◆ TASK TO COMPLETE
Exact copy, no pictures: reproduce every record below as it stands.

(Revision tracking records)
__________________________________________________

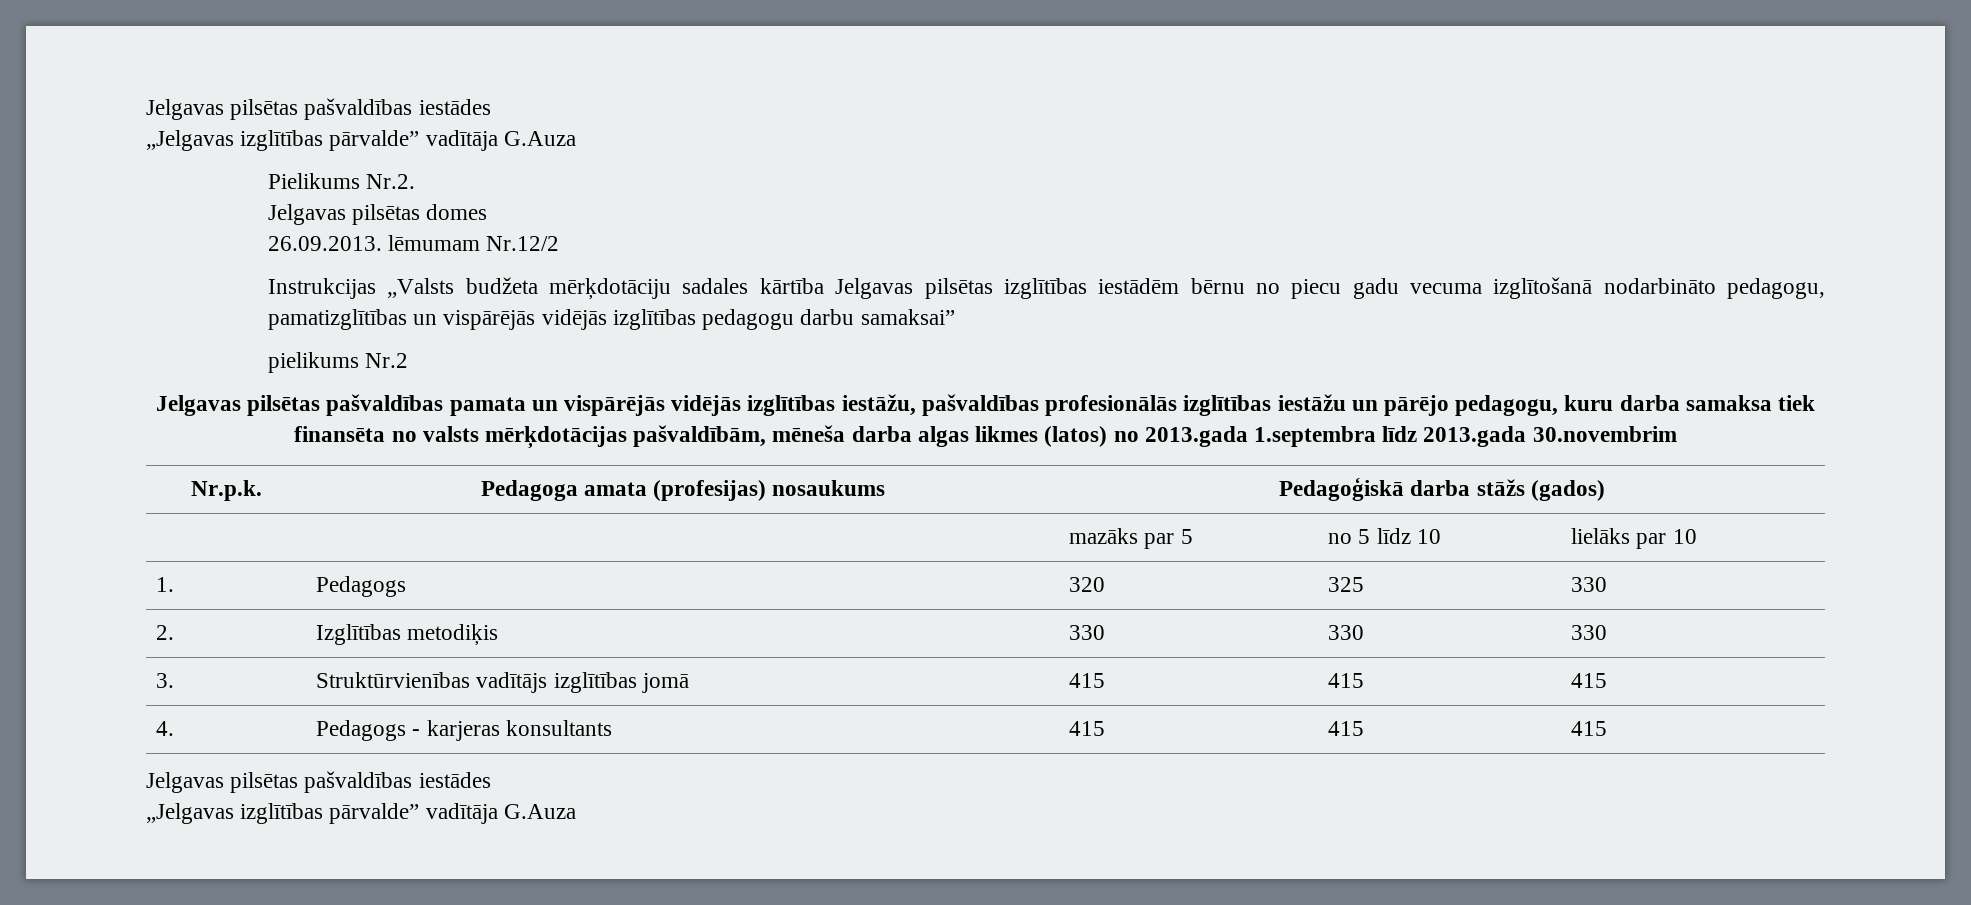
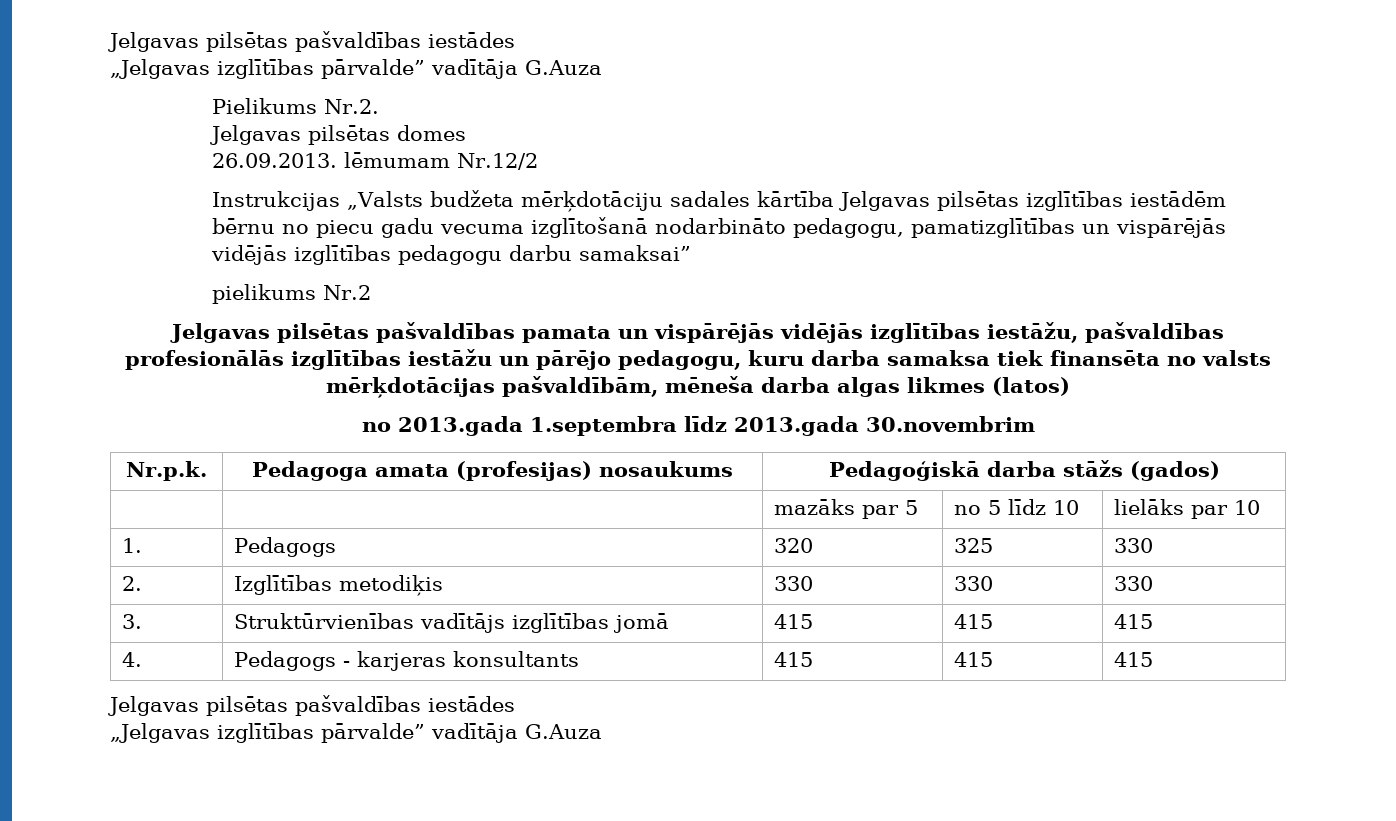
- Jelgavas pilsētas pašvaldības pamata un vispārējās vidējās izglītības iestāžu, pašvaldības profesionālās izglītības iestāžu un pārējo pedagogu, kuru darba samaksa tiek finansēta no valsts mērķdotācijas pašvaldībām, mēneša darba algas likmes (latos) no 2013.gada 1.septembra līdz 2013.gada 30.novembrim
+ Jelgavas pilsētas pašvaldības pamata un vispārējās vidējās izglītības iestāžu, pašvaldības profesionālās izglītības iestāžu un pārējo pedagogu, kuru darba samaksa tiek finansēta no valsts mērķdotācijas pašvaldībām, mēneša darba algas likmes (latos)
+ no 2013.gada 1.septembra līdz 2013.gada 30.novembrim

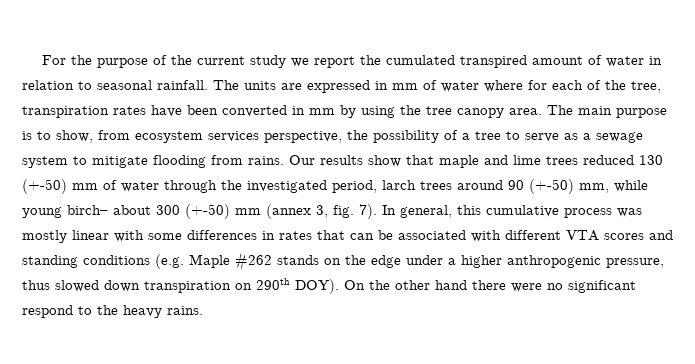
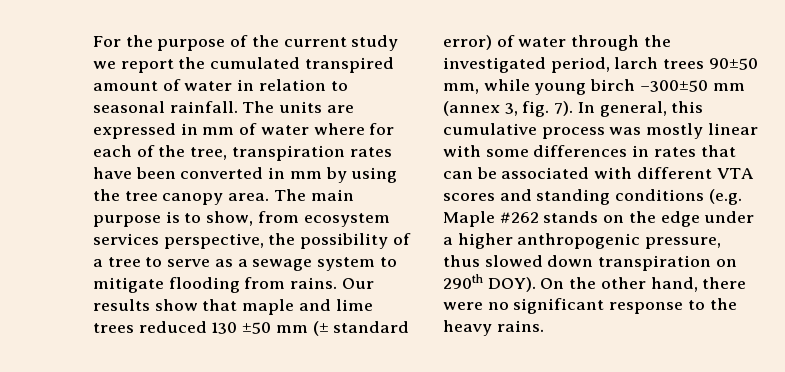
- Our results show that maple and lime trees reduced 130 (+-50) mm of water through the investigated period, larch trees around 90 (+-50) mm, while young birch– about 300 (+-50) mm (annex 3, fig. 7).
+ Our results show that maple and lime trees reduced 130 ±50 mm (± standard error) of water through the investigated period, larch trees 90±50 mm, while young birch –300±50 mm (annex 3, fig. 7).
- On the other hand there were no significant respond to the heavy rains.
+ On the other hand, there were no significant response to the heavy rains.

__________________________________________________

◆ SOLUTION TO THE PROBLEM
- Jelgavas pilsētas pašvaldības pamata un vispārējās vidējās izglītības iestāžu, pašvaldības profesionālās izglītības iestāžu un pārējo pedagogu, kuru darba samaksa tiek finansēta no valsts mērķdotācijas pašvaldībām, mēneša darba algas likmes (latos) no 2013.gada 1.septembra līdz 2013.gada 30.novembrim
+ Jelgavas pilsētas pašvaldības pamata un vispārējās vidējās izglītības iestāžu, pašvaldības profesionālās izglītības iestāžu un pārējo pedagogu, kuru darba samaksa tiek finansēta no valsts mērķdotācijas pašvaldībām, mēneša darba algas likmes (latos)
+ no 2013.gada 1.septembra līdz 2013.gada 30.novembrim

- Our results show that maple and lime trees reduced 130 (+-50) mm of water through the investigated period, larch trees around 90 (+-50) mm, while young birch– about 300 (+-50) mm (annex 3, fig. 7).
+ Our results show that maple and lime trees reduced 130 ±50 mm (± standard error) of water through the investigated period, larch trees 90±50 mm, while young birch –300±50 mm (annex 3, fig. 7).
- On the other hand there were no significant respond to the heavy rains.
+ On the other hand, there were no significant response to the heavy rains.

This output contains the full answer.